Born in 1924 to an affluent, Ottoman-descended family in Cairo, Efflatoun rebelled against her background and took part heavily in communist organizations, with her artwork reflecting her abhorrence of social inequalities and her anti-colonial sentiments.

Many of the pieces in the 14-work exhibition were drawn from the collection of the Egyptian Museum of Modern Art and cover four main periods of the artist’s work, including her Harvest, Motherhood, Prison and Knoll series. (Supplied)

One untitled work on show is a barbed statement on social inequalities and motherhood, featuring a shrouded mother crouched low on the ground, working as she hugs and seemingly protects two infants between her legs.

The artist was a member of the influential Art et Liberte movement, a group of staunchly anti-imperialist artists and thinkers.

In 1959, Efflatoun was imprisoned under Gamal Abdel Nasser, the second president of Egypt. The artist served her sentence for four years across a number of women’s prisons in the deserts near Cairo — it was a period that heavily impacted her art, leading to her post-release “White Light” period, marked dynamic compositions and vibrant tones.

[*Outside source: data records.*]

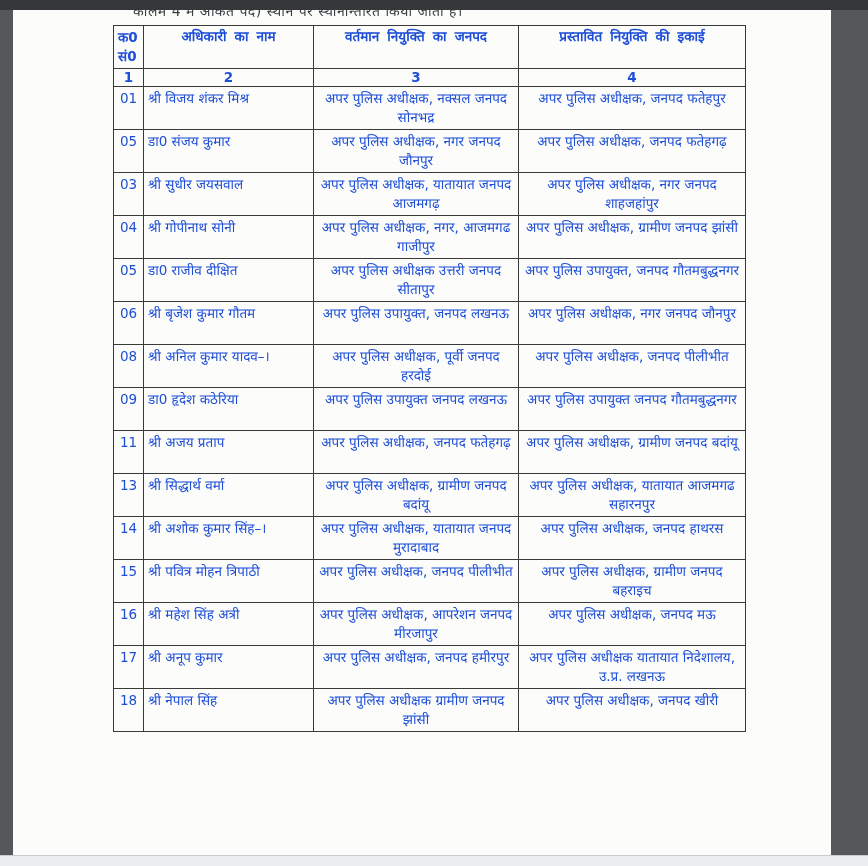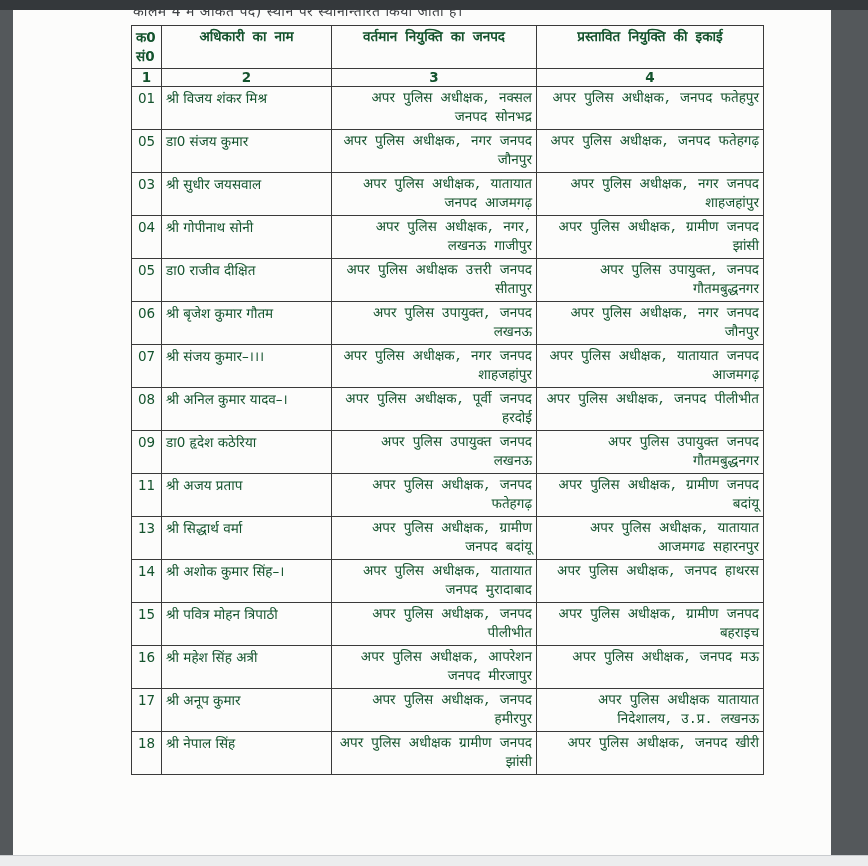--- a/index.html
+++ b/index.html
@@ -55,8 +55,7 @@
     width: 632px;
     border-collapse: collapse;
     table-layout: fixed;
-    color: #14532d;
-    margin-left: 18px;
+    color: #1d4ed8;
   }
   table.doc-table th, table.doc-table td {
     border: 1.6px solid #3a3a3a;

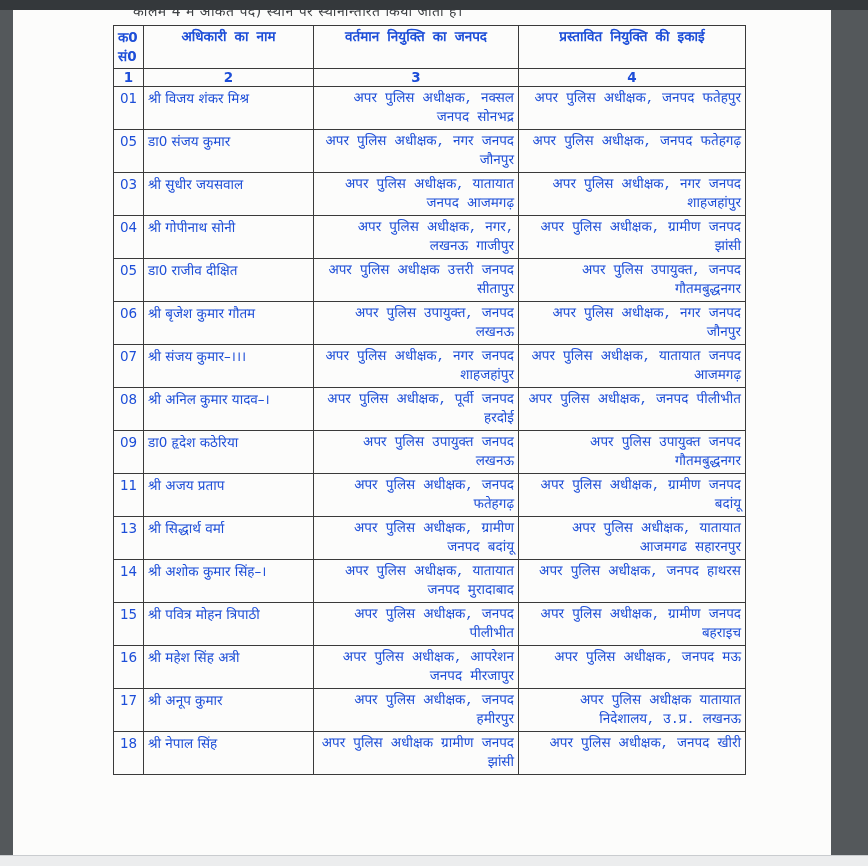--- a/index.html
+++ b/index.html
@@ -94,9 +94,8 @@
     padding-top: 3px;
   }
   td.c-current, td.c-proposed {
-    text-align: right;
+    text-align: center;
     padding-top: 3px;
-    font-family: Liberation Mono, monospace;
   }
   tr.data-row td {
     height: 38px;

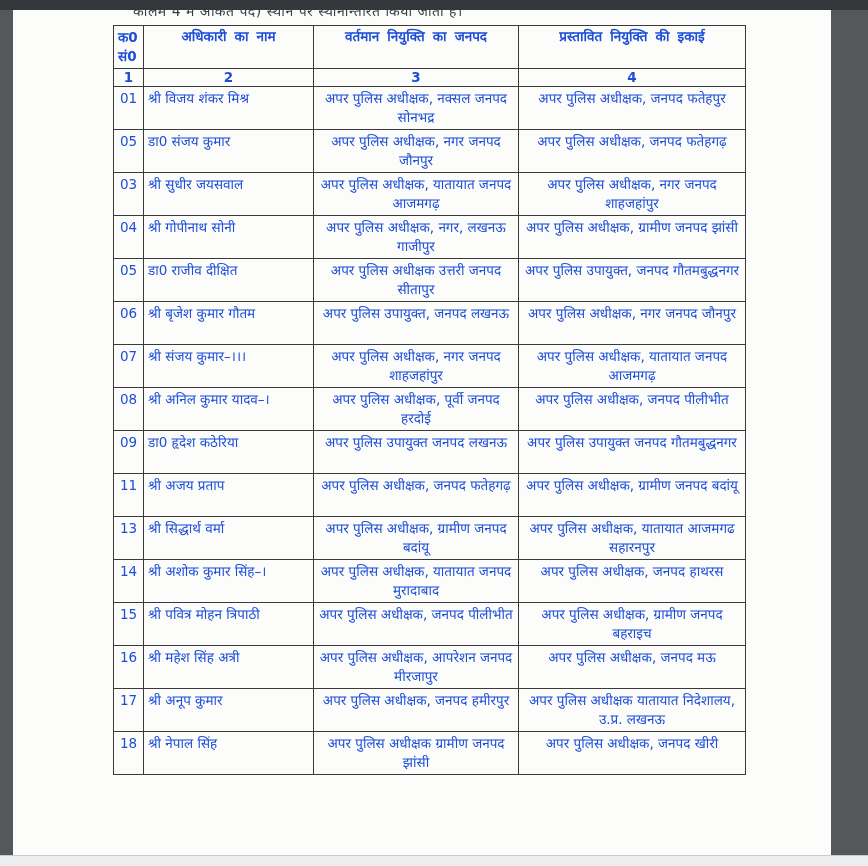--- a/index.html
+++ b/index.html
@@ -160,7 +160,7 @@
           <tr class="data-row">
             <td class="c-sno">04</td>
             <td class="c-name">श्री गोपीनाथ सोनी</td>
-            <td class="c-current">अपर पुलिस अधीक्षक, नगर, लखनऊ गाजीपुर</td>
+            <td class="c-current">अपर पुलिस अधीक्षक, नगर, आजमगढ गाजीपुर</td>
             <td class="c-proposed">अपर पुलिस अधीक्षक, ग्रामीण जनपद झांसी</td>
           </tr>
 

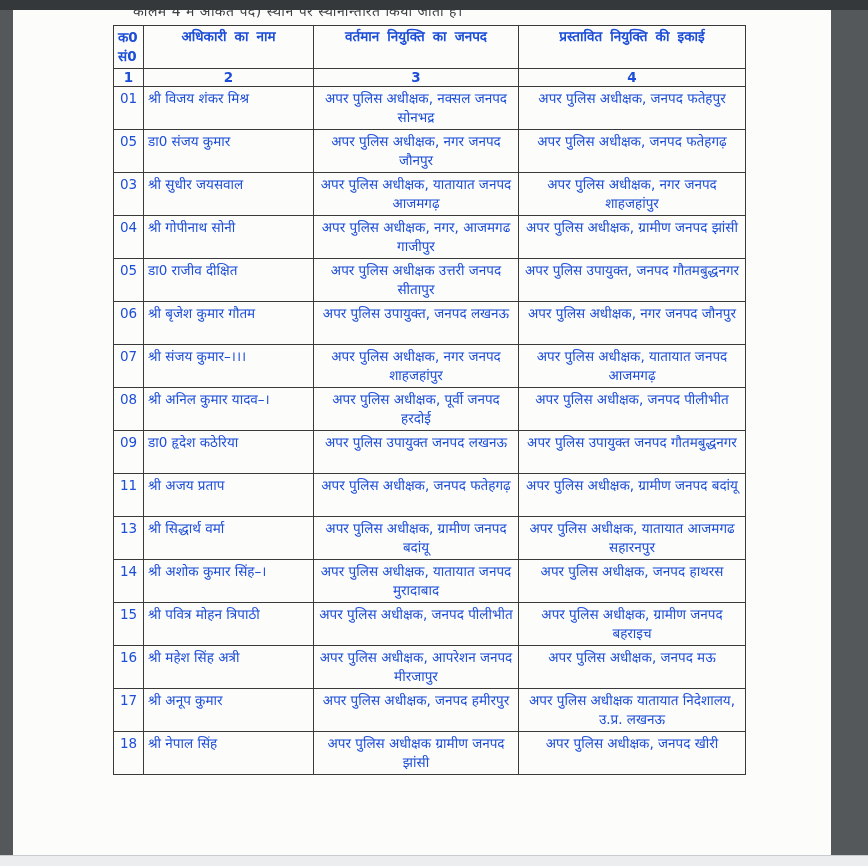--- a/index.html
+++ b/index.html
@@ -178,12 +178,6 @@
             <td class="c-proposed">अपर पुलिस अधीक्षक, नगर जनपद जौनपुर</td>
           </tr>
 
-          <tr class="data-row">
-            <td class="c-sno">07</td>
-            <td class="c-name">श्री संजय कुमार–।।।</td>
-            <td class="c-current">अपर पुलिस अधीक्षक, नगर जनपद शाहजहांपुर</td>
-            <td class="c-proposed">अपर पुलिस अधीक्षक, यातायात जनपद आजमगढ़</td>
-          </tr>
 
           <tr class="data-row">
             <td class="c-sno">08</td>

Grouped together, four of the exhibited works take inspiration from her time in prison, with powerful images of women stacked above each other in cell bunkbeds, with feminine bare legs at sharp odds with their surroundings.

Art Cairo 2026 returned to Egypt’s bustling capital from Jan. 23-26. (Supplied)

The bars of the prison cells obstruct the onlooker’s view, with harsh vertical bars juxtaposed against the monochrome stripes of the prison garb in some of her works on show.

“Modern art, Egyptian modern art, most people, they really don’t know it very well,” Al-Askar said, adding that there has been a recent uptick in interest across the Middle East, in the wake of a book on the artist by UAE art patron Sultan Sooud Al-Qassemi.

“So, without any reason, all the lights are now on Inji,” Al-Askar added.

Although it was not all-encompassing, Art Cairo’s spotlight on Efflatoun served as a powerful starting point for guests wishing to explore her artistic journey.